### EXERCISE
Your answer must be an exact copy of the lines from the one containing "[55,383,1000,423] In the" through the last line of the records below, with no pictures; please include nothing else.

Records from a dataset
──────────────────────────────

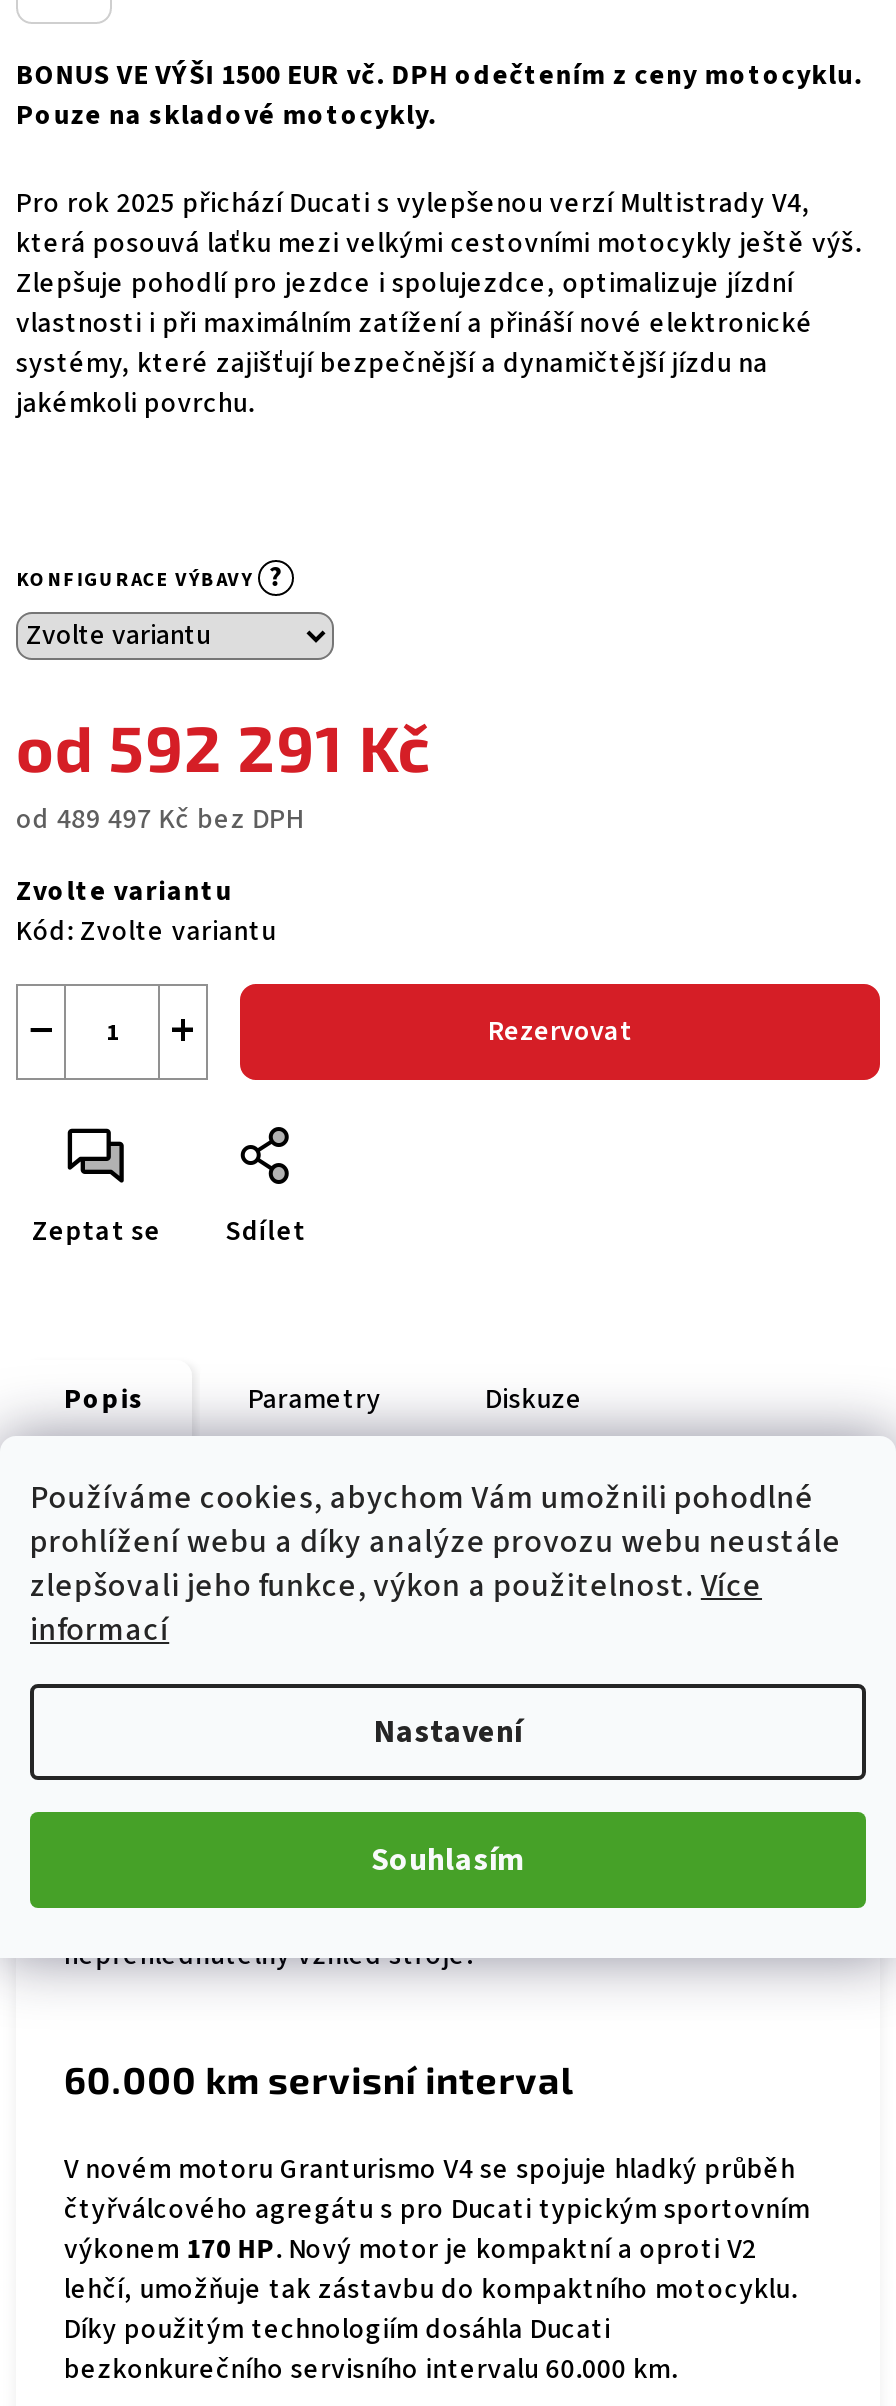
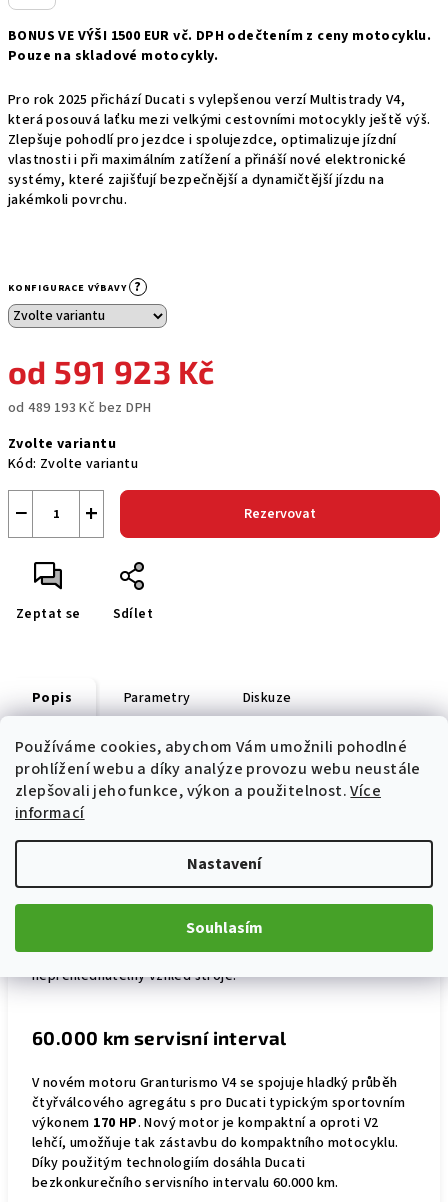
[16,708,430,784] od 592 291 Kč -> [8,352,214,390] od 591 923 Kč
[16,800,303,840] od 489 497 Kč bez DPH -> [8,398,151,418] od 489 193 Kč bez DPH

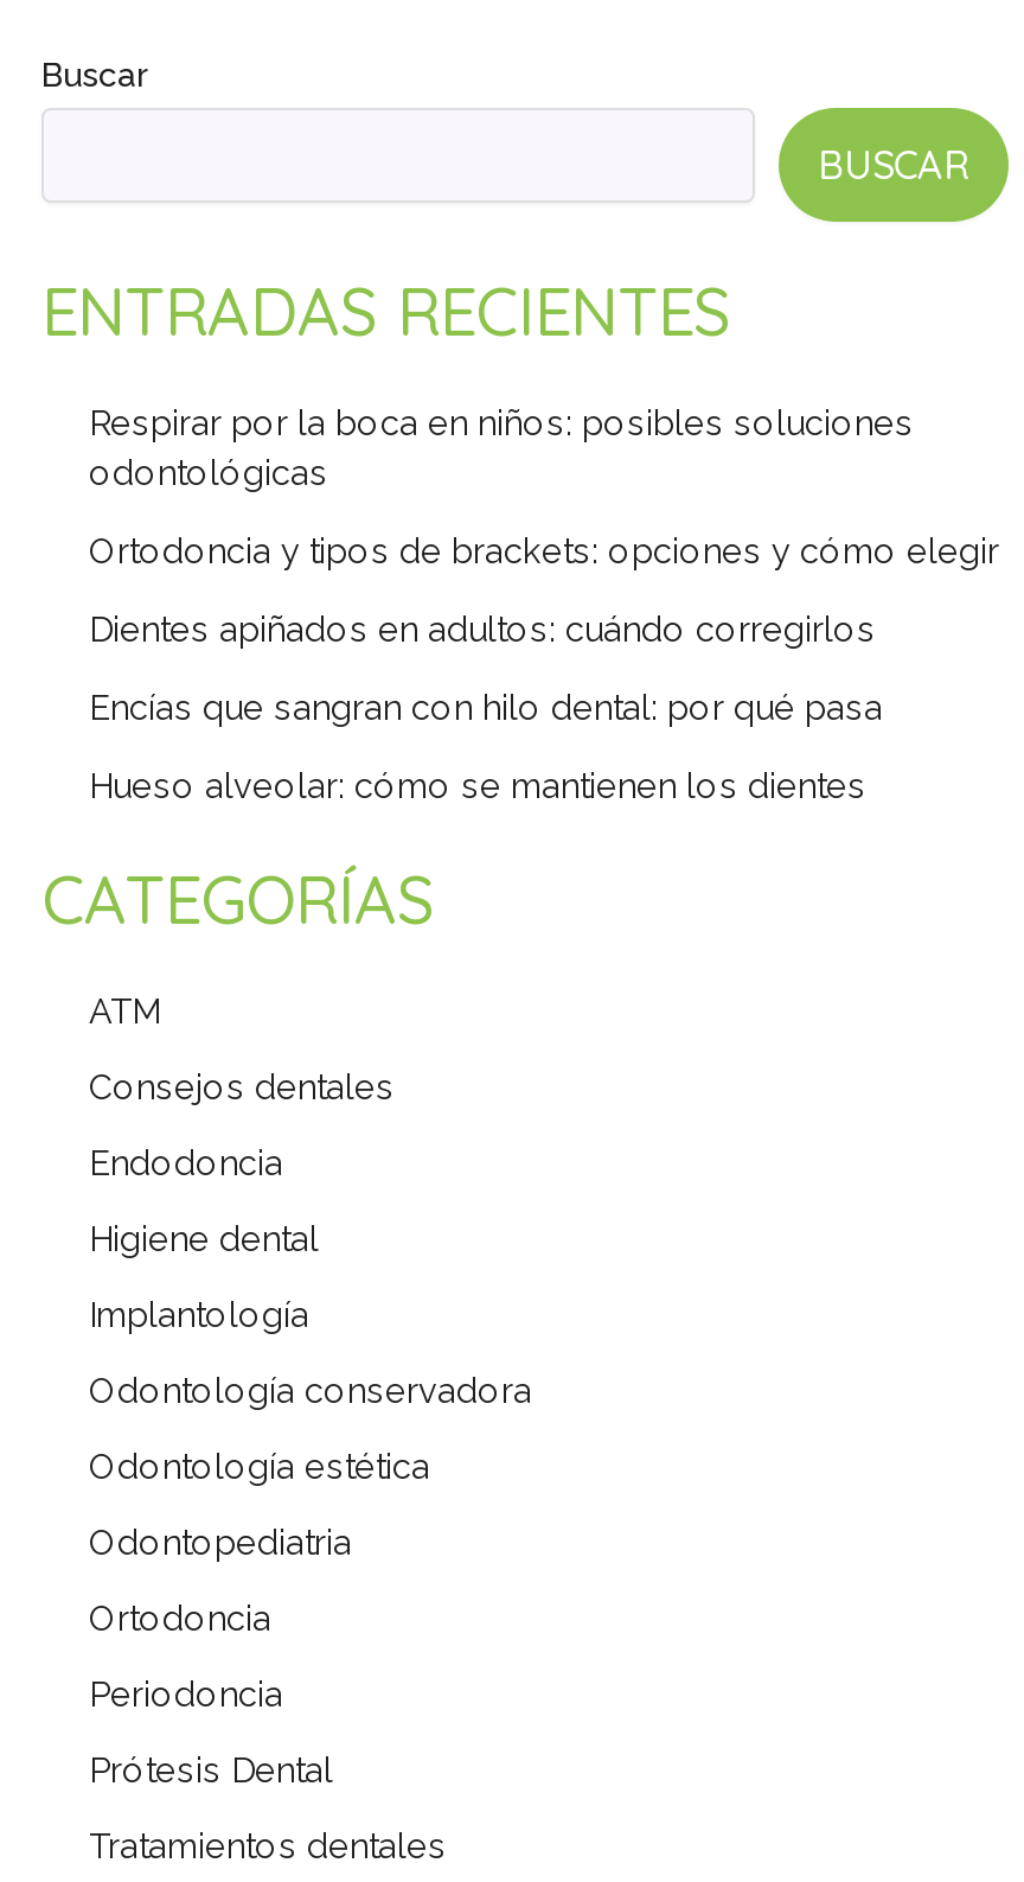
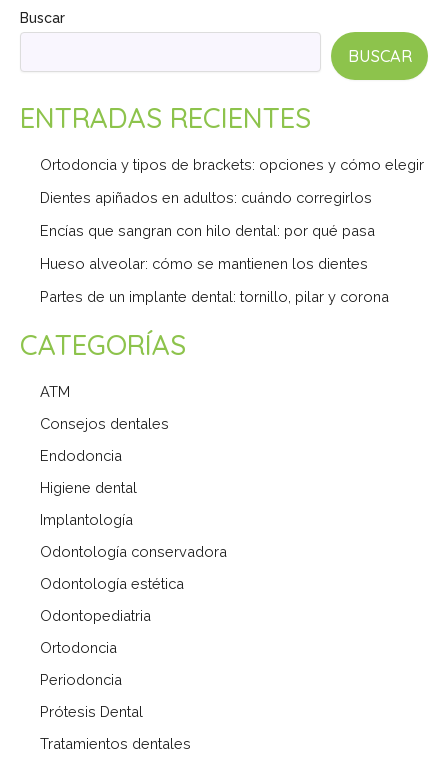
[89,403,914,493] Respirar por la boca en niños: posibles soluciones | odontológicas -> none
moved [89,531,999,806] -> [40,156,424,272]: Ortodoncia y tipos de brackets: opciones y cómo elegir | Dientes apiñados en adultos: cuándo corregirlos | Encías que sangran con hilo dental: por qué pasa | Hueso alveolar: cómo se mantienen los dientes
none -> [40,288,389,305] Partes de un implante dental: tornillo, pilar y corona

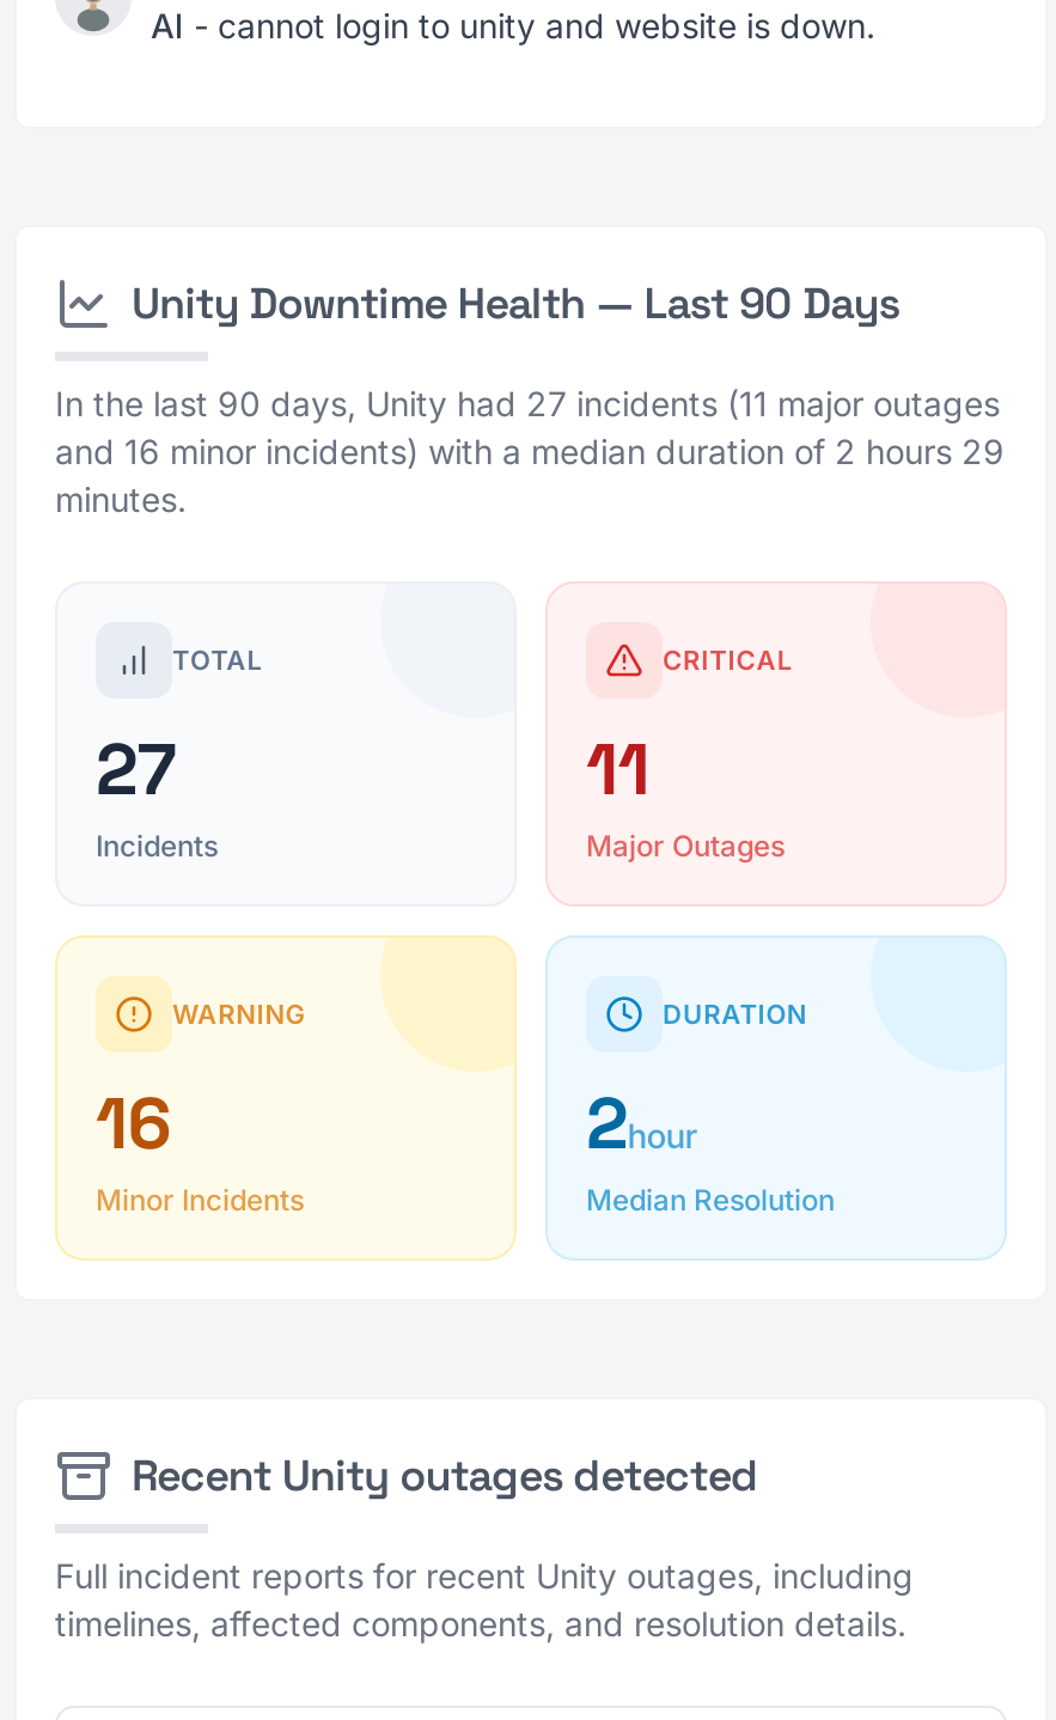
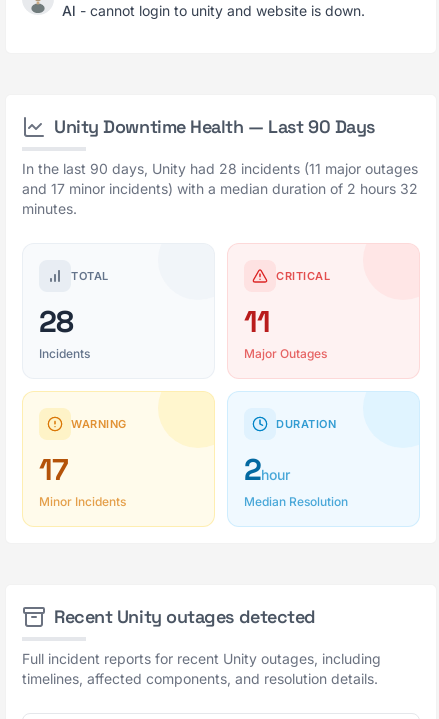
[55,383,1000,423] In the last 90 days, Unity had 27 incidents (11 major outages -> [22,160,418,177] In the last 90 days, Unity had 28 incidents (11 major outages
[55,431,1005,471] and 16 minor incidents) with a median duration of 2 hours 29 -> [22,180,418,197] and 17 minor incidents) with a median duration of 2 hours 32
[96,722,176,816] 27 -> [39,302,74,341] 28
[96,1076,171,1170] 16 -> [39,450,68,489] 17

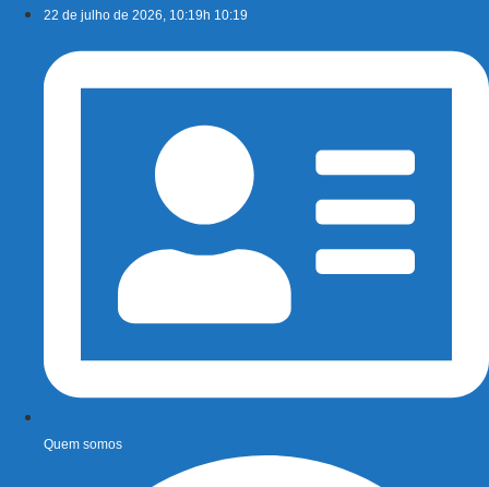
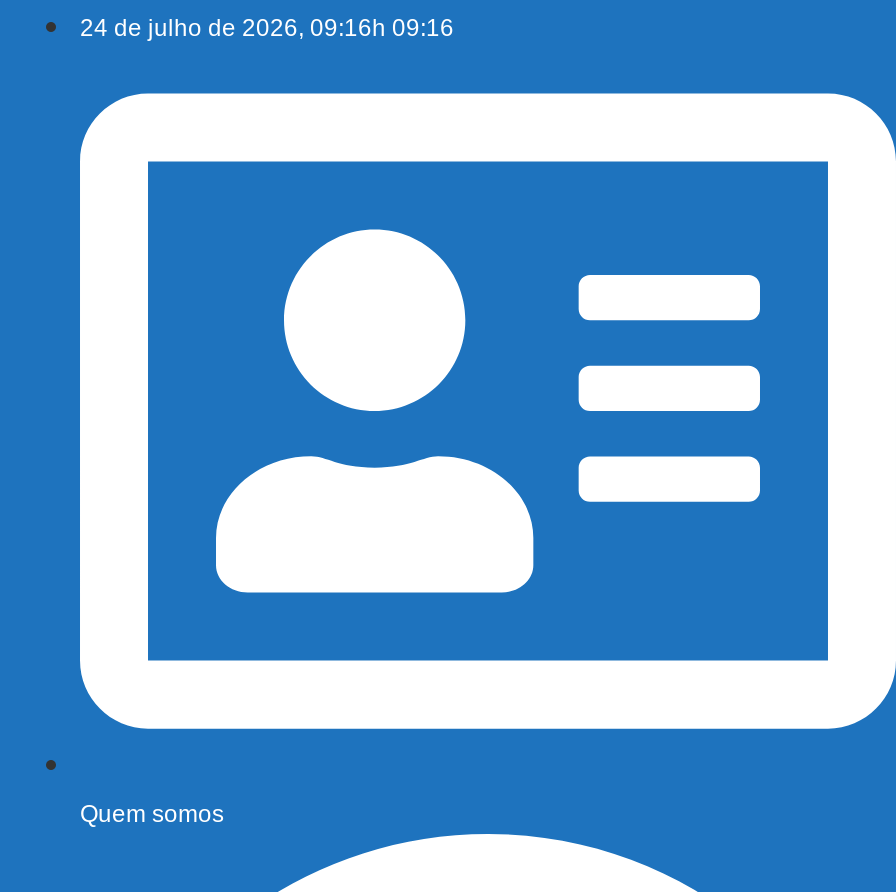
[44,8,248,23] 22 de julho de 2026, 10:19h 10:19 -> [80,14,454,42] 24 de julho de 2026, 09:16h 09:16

──────────────────────────────

### RESPONSE TO THIS EXERCISE
[55,383,1000,423] In the last 90 days, Unity had 27 incidents (11 major outages -> [22,160,418,177] In the last 90 days, Unity had 28 incidents (11 major outages
[55,431,1005,471] and 16 minor incidents) with a median duration of 2 hours 29 -> [22,180,418,197] and 17 minor incidents) with a median duration of 2 hours 32
[96,722,176,816] 27 -> [39,302,74,341] 28
[96,1076,171,1170] 16 -> [39,450,68,489] 17

[44,8,248,23] 22 de julho de 2026, 10:19h 10:19 -> [80,14,454,42] 24 de julho de 2026, 09:16h 09:16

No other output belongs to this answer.